European nations lead upturn on spending for Christmas chocolate confectionery, says latest study

European nations are leading the way for spending on chocolate this Christmas, with many countries experiencing a welcome upturn in sales, according to latest research from Euromonitor, reports Neill Barston.

Studies from the research group have found that Switzerland leads the way in average seasonal treat consumption in 2023, managing $48 per person, followed by $28 in US, $18 in Belgium, and $17 in Germany, leading the pack for consumption per capita.

As Confectionery Production reported earlier this week, there have also been strong festive sales of chocolate confectionery within the UK, which have reportedly been driven largely by the ongoing cost of living crisis that has led consumers to select less costly presents amid facing pressure on inflated costs for food across all categories including sweets and snacks, as well comparative hikes in personal household bills.

Moreover, as Euromonitor noted, the strongest markets for seasonal chocolate in retail volume terms in 2023 are forecast to be Western Europe (271 thousand tonnes, USD6.2billion), North America (156 thousand tonnes, USD4.4billion) and the USA (USD3.9billion). The Middle East and Africa (4.8%) and Eastern Europe (4%) are forecast to see the largest growth. Notably, the organisation confirmed that countries leading the charge for growth include Poland at  (6.1%), (5.7%), Slovakia (5.4%), South Africa (5.4%) and Bulgaria (5.3%).

Significantly, the group’s statistics revealed that seasonal chocolate declined during Covid-19, yet are set to grow to USD15.2 billion by 2028, as major brands pull out the stops to deliver new innovations, particularly within the luxury chocolate market.

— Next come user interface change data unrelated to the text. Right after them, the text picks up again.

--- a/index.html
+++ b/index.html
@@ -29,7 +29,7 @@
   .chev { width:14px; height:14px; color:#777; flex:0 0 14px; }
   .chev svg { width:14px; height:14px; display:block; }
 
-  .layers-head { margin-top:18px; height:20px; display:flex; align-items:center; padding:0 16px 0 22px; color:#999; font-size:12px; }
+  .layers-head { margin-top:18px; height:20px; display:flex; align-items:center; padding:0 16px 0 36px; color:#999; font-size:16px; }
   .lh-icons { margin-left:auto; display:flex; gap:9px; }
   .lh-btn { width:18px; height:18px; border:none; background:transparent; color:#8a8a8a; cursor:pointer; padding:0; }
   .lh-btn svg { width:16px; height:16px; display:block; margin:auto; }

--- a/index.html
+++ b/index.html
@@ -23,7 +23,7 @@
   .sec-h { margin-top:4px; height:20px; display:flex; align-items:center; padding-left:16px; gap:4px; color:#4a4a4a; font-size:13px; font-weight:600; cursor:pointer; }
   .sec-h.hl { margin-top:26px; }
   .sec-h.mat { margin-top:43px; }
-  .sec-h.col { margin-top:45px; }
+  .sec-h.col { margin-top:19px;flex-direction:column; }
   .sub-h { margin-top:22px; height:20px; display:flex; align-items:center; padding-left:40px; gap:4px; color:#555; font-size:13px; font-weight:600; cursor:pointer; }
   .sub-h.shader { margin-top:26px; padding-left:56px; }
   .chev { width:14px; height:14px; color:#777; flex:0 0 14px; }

In 2021, the seasonal chocolate market grew by 4.2% in retail value. The market recovered after Covid-19 when there was a decline of -4.6% in retail value in 2020. It is expected that in 2023 the market will grow by 0.2% in retail value terms surpassing 575 thousand tonnes and reaching a retail value of USD15.2 billion in 2028.

Carl Quash III, Head of Packaged Foods, Snacks and Nutrition, at Euromonitor International, said: “When it comes to seasonal chocolates, Europeans consume and spend more than any other region around the world. Whether for stocking fillers, warm winter treats or a coffee companion, chocolate can be seen in high demand around Christmas.

“Nearly half of European consumers believe it is important to spend money on experiences. Snacks will be finding their way around this holiday season as part of gift exchanges, office parties, city holiday events and more.

“Europe appears to be entering a period of easing economic pressures allowing consumer goods companies to bring down prices – right in time for Christmas. This should benefit seasonal candies and other snack categories as consumers’ pocket will have that additional stretch.

As the research group noted, major brands appeared to be on to a sweet deal in terms of market share, particularly with regard to boxed chocolates, as Hershey’s grabbed 8% of the market, followed by Lindt (6.9%) and Reese’s (5.6%) in third. Cadbury’s is in fourth place (4.6%). This reflected a general trend that consumers – who have often claimed to be seeking healthier options, had in fact given up on dieting, and regard Christmas as a time to indulge.

Quash III said: “More consumers have forsaken calorie counting, tracking intake and dieting in general this year with other concerns to prioritise. This year’s winter holidays are going to be a time where consumers allow themselves to indulge.

“About one in 10 European consumers typically snack to treat themselves. Snacking is one of those harder to avoid habits during Christmas with enticing treats and the contagious seasonal spirit all around.

“Holidays are an important time for getting together with friends and family and enjoying each other’s company. Allowing consumers to deepen joy in the presence of the moment is the goal for social snacks such as chocolate during the festive season.

“During the 2022 Christmas season Confectionery and Savoury Snack categories saw a spike in online sales across European markets like the UK, France, and Germany. I’d imagine we see a similar trend this year as consumers find comfort in eating treats during holiday festivities.”

Furthermore, the analyst added that with the diverse nature of groups’ food preferences during holiday gatherings, it is important to offer variety. Variety packs, bulk offerings, and mixes are all ways for manufacturers to deliver.

“Gatherings can be an opportunity to elevate the experiential dimensions of snacks. Flavour is one of the most important features of snacking. A great-tasting snack should give consumers more reasons to socialise, bond and enjoy. Now with affordable, private label and bargain shopping on the rise amid high costs, consumers are looking to pair taste with value.”